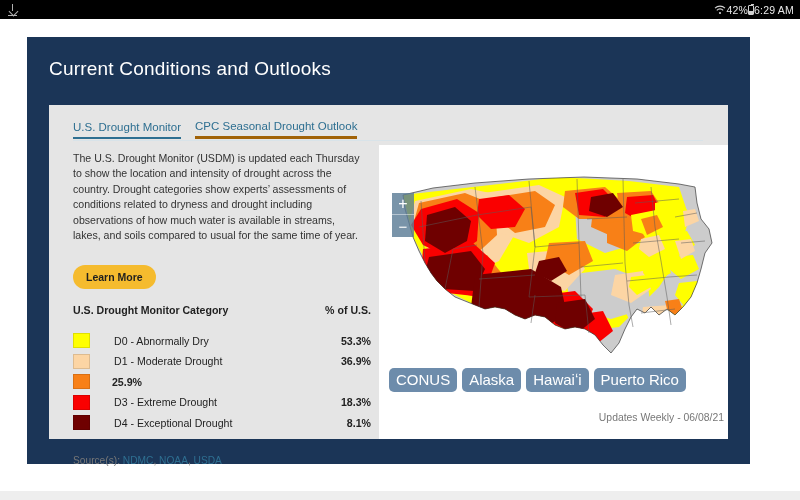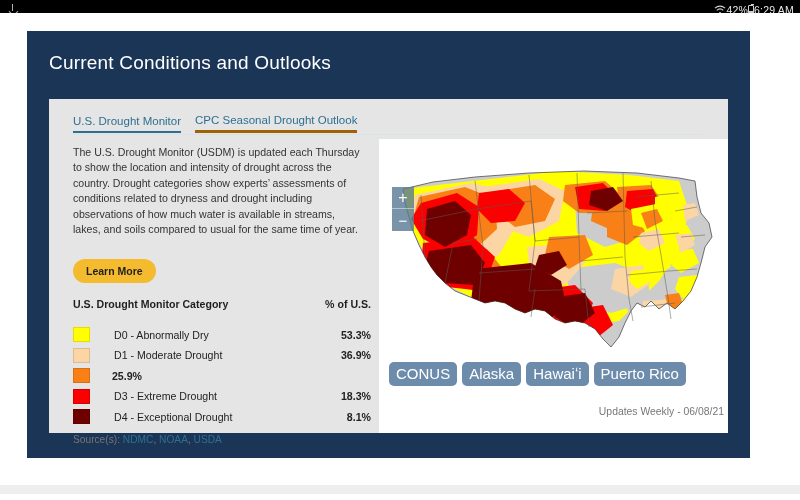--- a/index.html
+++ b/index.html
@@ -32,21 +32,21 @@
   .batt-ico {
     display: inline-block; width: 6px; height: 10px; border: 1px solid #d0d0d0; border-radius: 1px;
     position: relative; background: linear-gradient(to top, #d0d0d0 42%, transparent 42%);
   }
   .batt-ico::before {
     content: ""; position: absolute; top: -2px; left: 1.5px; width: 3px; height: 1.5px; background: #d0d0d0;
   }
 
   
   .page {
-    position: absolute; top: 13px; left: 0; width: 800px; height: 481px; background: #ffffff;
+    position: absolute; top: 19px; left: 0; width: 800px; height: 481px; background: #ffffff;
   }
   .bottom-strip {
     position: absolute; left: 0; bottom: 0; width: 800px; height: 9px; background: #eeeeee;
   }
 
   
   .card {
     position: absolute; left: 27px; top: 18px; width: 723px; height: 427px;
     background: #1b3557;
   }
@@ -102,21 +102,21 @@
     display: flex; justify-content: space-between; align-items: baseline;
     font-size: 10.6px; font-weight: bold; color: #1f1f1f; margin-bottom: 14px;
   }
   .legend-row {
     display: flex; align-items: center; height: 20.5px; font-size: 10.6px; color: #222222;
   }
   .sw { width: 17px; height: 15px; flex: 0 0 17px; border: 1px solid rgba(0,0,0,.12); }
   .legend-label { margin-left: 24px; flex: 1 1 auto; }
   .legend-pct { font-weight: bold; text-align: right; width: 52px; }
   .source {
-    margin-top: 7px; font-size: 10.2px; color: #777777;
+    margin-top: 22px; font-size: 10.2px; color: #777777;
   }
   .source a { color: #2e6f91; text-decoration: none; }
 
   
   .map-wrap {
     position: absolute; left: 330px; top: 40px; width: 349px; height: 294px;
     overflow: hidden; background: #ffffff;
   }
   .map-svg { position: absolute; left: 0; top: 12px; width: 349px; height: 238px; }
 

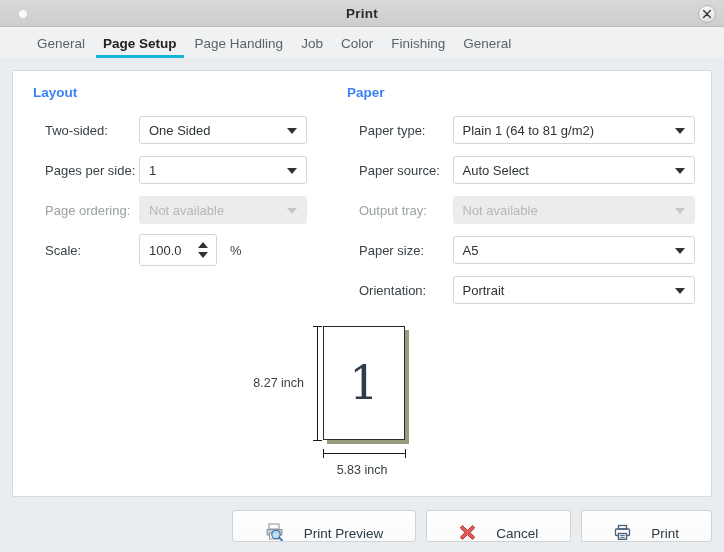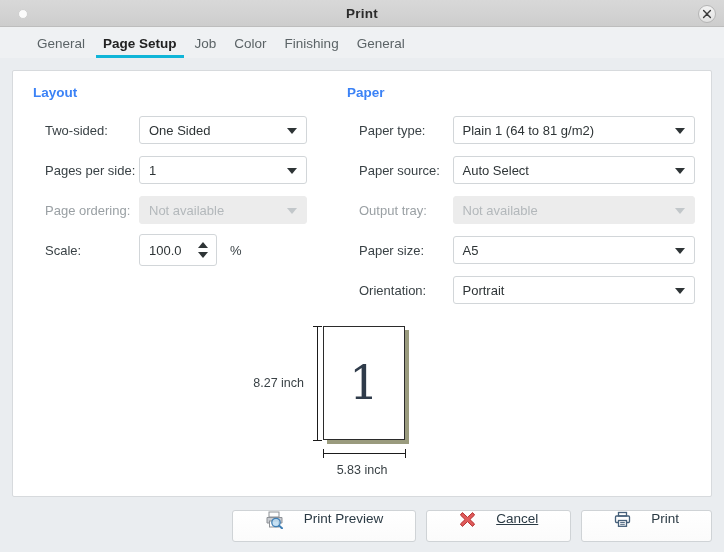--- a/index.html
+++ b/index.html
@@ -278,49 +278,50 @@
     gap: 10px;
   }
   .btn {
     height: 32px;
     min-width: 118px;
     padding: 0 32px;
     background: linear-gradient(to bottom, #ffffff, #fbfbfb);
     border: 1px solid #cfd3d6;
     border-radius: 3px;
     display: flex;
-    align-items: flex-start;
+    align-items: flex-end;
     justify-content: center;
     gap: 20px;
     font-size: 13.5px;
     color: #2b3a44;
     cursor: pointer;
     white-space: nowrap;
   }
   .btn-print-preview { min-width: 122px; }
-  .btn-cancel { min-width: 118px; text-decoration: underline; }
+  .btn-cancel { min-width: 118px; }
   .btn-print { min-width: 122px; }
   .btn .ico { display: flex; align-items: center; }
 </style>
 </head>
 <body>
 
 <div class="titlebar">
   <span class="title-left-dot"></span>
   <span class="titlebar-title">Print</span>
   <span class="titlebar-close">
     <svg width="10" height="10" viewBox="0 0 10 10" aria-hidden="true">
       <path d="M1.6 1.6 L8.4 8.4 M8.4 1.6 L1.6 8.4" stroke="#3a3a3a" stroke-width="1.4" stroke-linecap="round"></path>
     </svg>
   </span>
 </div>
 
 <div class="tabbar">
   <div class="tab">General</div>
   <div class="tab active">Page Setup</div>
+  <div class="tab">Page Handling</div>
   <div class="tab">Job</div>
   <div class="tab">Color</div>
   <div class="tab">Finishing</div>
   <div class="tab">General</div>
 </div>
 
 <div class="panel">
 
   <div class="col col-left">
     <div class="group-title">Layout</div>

■ ■ ■ ■ ■ ■ ■

Activity:
Among the entries above, say how many lines hold the word "items". No other words belong in the answer.

Response below:
5